## WHAT IS BEING ASKED
Repeat the records below word for word, but start at the line that contains "- Microsoft teams background", stop after the last line, and include nothing else.

## DATA SHOWN
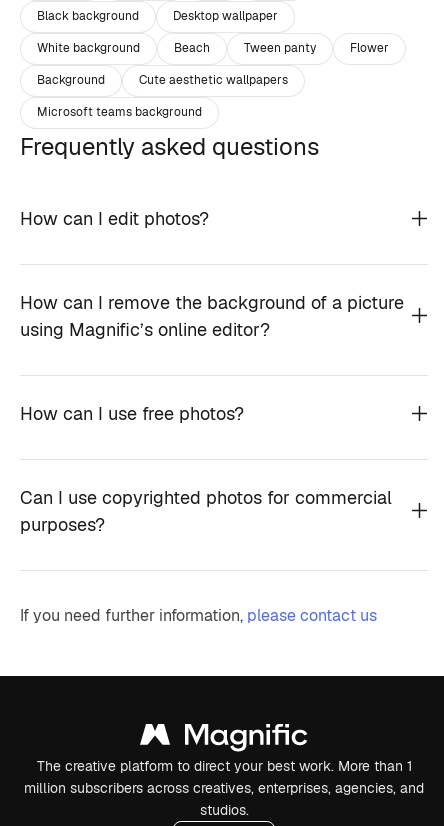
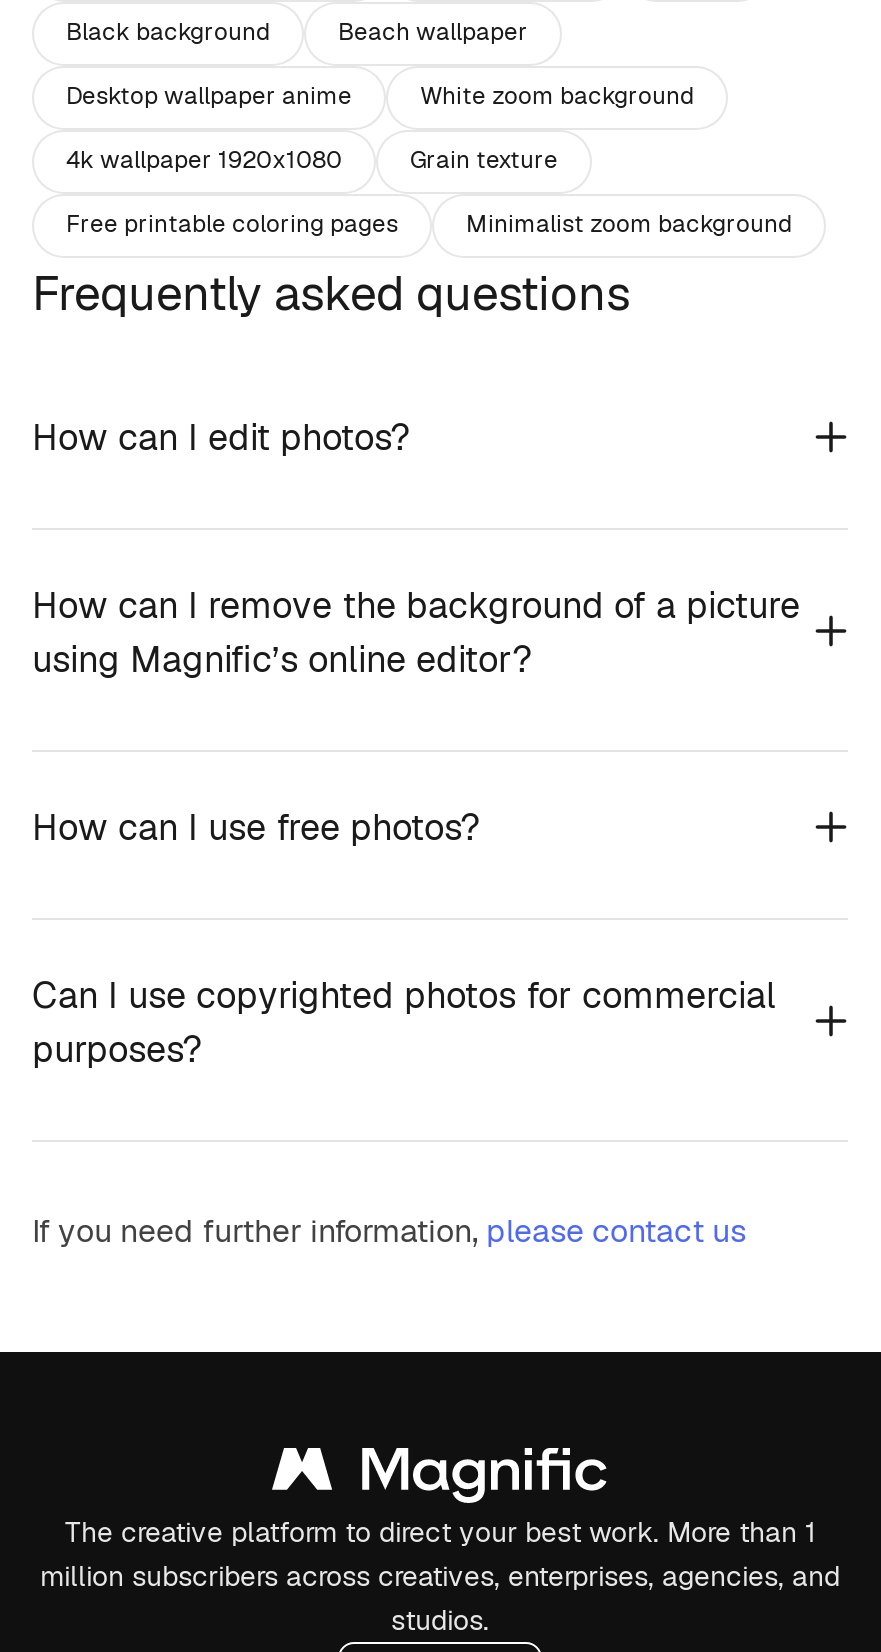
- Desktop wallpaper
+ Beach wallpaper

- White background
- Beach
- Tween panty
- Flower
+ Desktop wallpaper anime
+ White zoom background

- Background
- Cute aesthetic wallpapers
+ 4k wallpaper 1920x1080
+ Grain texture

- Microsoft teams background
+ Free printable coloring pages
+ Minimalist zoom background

## TASK RESULT
- Microsoft teams background
+ Free printable coloring pages
+ Minimalist zoom background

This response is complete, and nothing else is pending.